A la ciudad le quedan mal ciertas plegarias.
Tú y yo bajo los ojos hambrientos,
desperdiciados como esos árboles
sólo para parques y avenidas
pero testigos del Sol y de los años.
Somos sonámbulos esparcidos en el aire de sus calles.
Somos el aire tremebundo y líquido
orquestando la música de algún adiós. Música
hecha de carne de aquellos que fueron
asaltados en su gloria
de aquellos negados a caminar por la misma línea,
de aquellos compulsados a las protestas,
heridos en su mansedumbre.

A la ciudad le quedan mal ciertas plegarias.
Vamos los dos abotonados a su esplendente fiereza,
fundidos en el mismo caldo
de una noche orgásmica,
curiosos y arrepentidos cada vez
de ver en los rincones tanto silencio amotinado.
No me culpes de las horas perdidas.
Los gemidos, sólo gemidos, se suman a mi espalda
y tú me ves llorar un rosario de palabras
turbulentas y sublimes.

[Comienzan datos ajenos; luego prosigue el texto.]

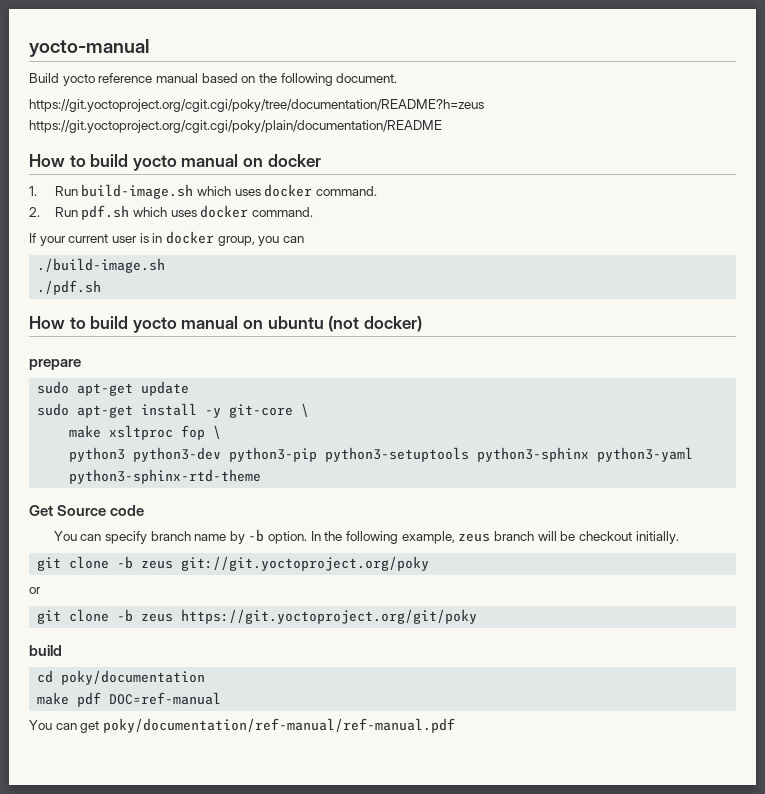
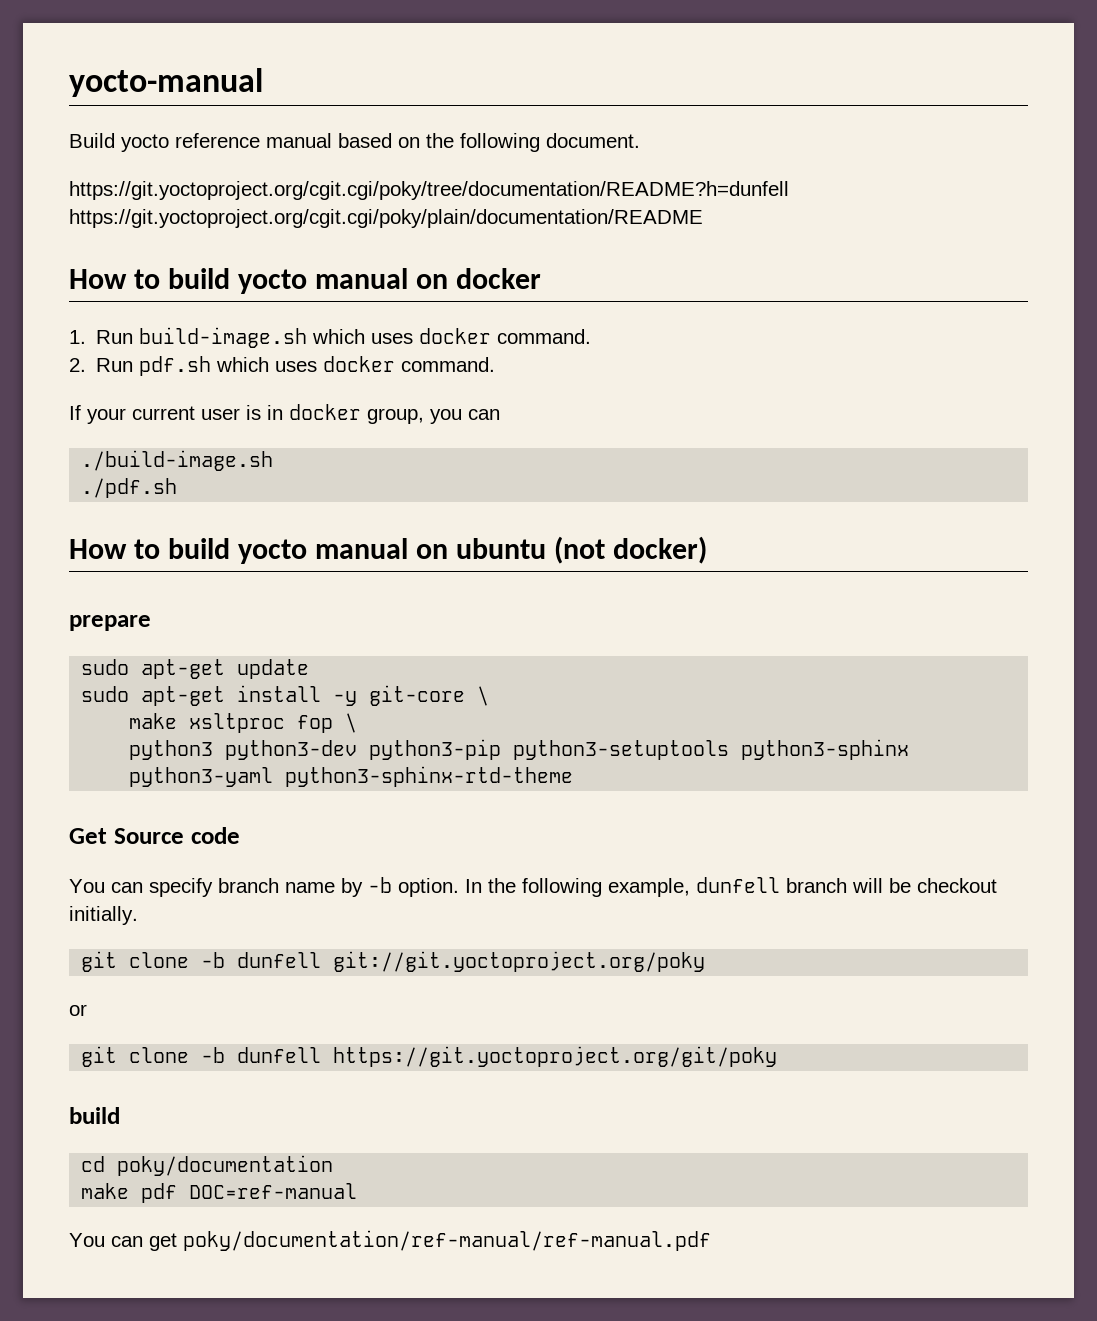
[29,99,484,112] https://git.yoctoproject.org/cgit.cgi/poky/tree/documentation/README?h=zeus -> [69,181,789,200] https://git.yoctoproject.org/cgit.cgi/poky/tree/documentation/README?h=dunfell
[458,533,491,542] zeus -> [696,877,780,893] dunfell
[141,560,174,569] zeus -> [237,952,322,968] dunfell
[141,613,174,622] zeus -> [237,1047,322,1063] dunfell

Como
me ves hundido y sangrando...
Y me besas y me besas y me besas.
Estamos navegando un viento de papel.
Sí, todavía hay espacio para amarnos.

julio de l991


MORIR DE HISTORIA


Nadie podrá decir
"Allí quedó la historia"
sin contarse en sus minutos y sacar sus leyes.
La material historia puede ser
un cable tirado
de edificio en llamas a edificio vecino
cuando no se oculta el cono de luz.
Nadie podrá escapar a sus reclamos
ni en manglar cubierto por salvajes palomas.
Nadie podrá esconderse detrás del cetro desmedido,
nadie bajo la frente arrugada
con su índice-flagelo bajo una equívoca figura,
ni en su contrito ademán
ni en su ardid
de piedra pulida entre piedras pulidas,
de piedra pulverizada en una playa.

Y el hombre sencillo,
roto, indefenso
como pan entero y mojado en el pico del pollo,
el hombre fantástico hasta en sus últimos días,
grave en lo que algunos
han dado en llamar
la fiebre de las medallas,
pasar también por el túnel
con el escarnio de lo que fuera su triste bemol.

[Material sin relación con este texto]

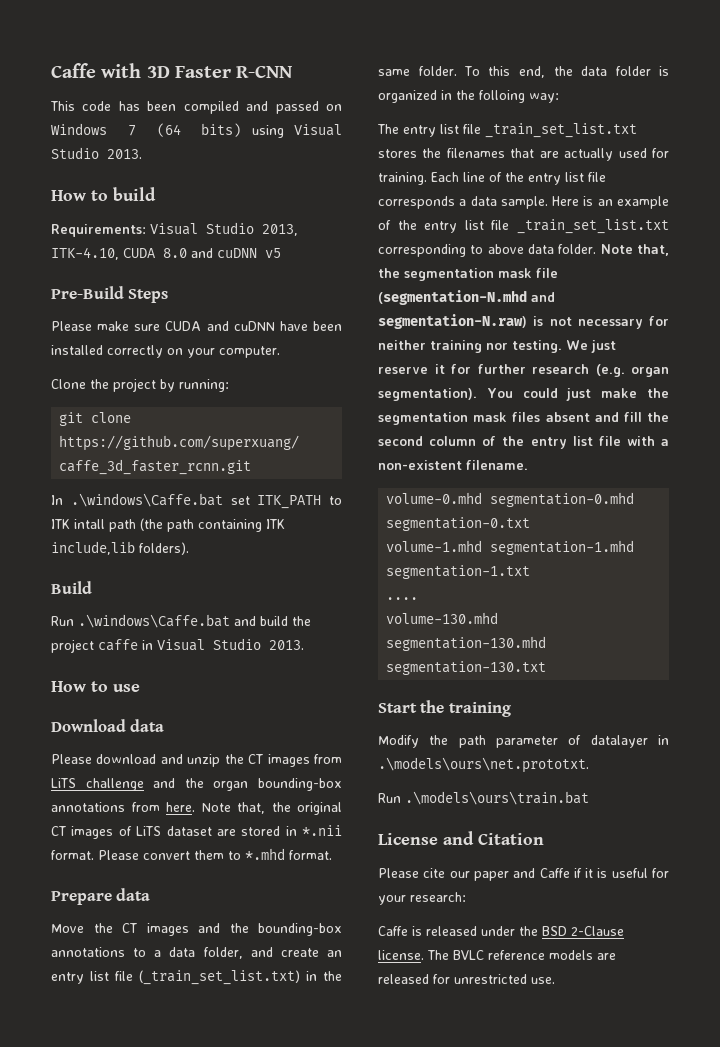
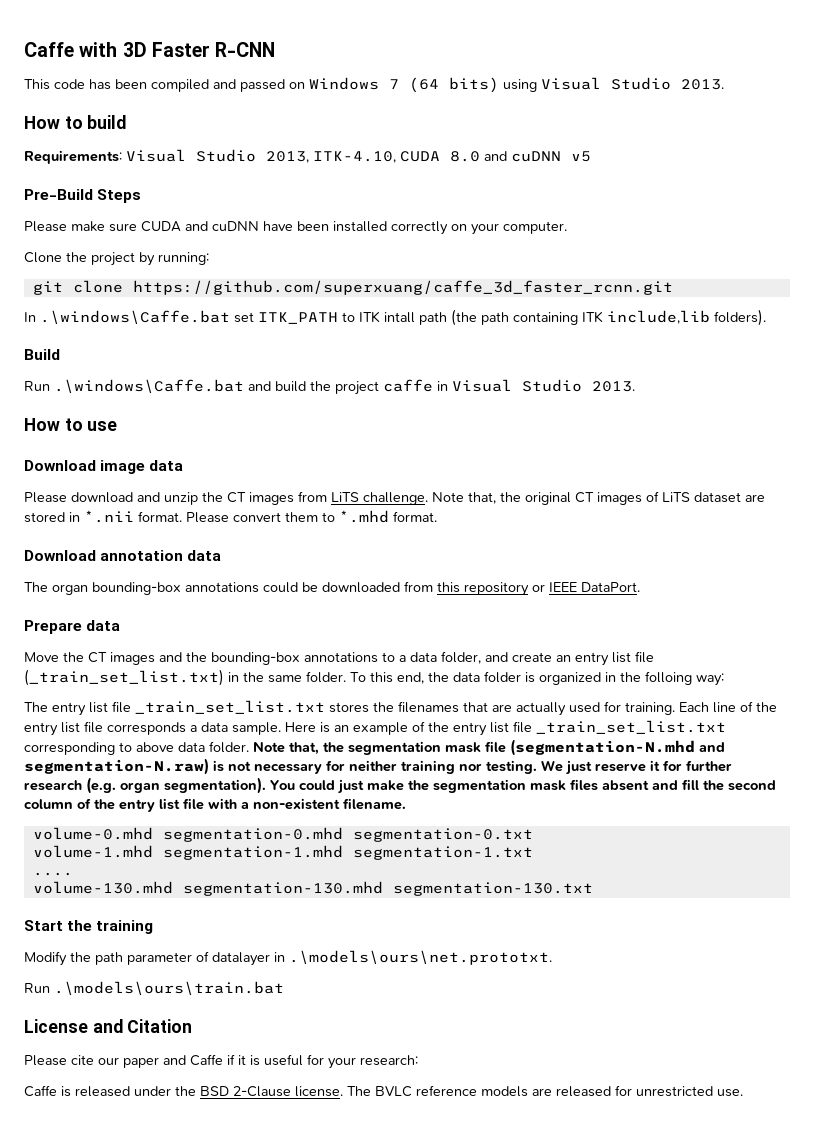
(126, 725) none -> [100,460,146,474] image
[85,778,342,791] [51,802,195,812] challenge and the organ bounding-box annotations from here. -> [363,492,428,505] challenge.
(332, 855) none -> [24,550,222,561] [24,581,640,596] // Download annotation data // The organ bounding-box annotations could be downloaded from this repository or IEEE DataPort.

Mejor que se me acuse de contumaz
de trágico, de enfermizo mercader,
de haber distorsionado finalmente la línea
del más auténtico esquemismo...

Los que cruzan los brazos mueren de historia.
La material historia también puede ser
la última palabra del último párrafo,
el último gesto o señal
para indicar la destrucción del mundo.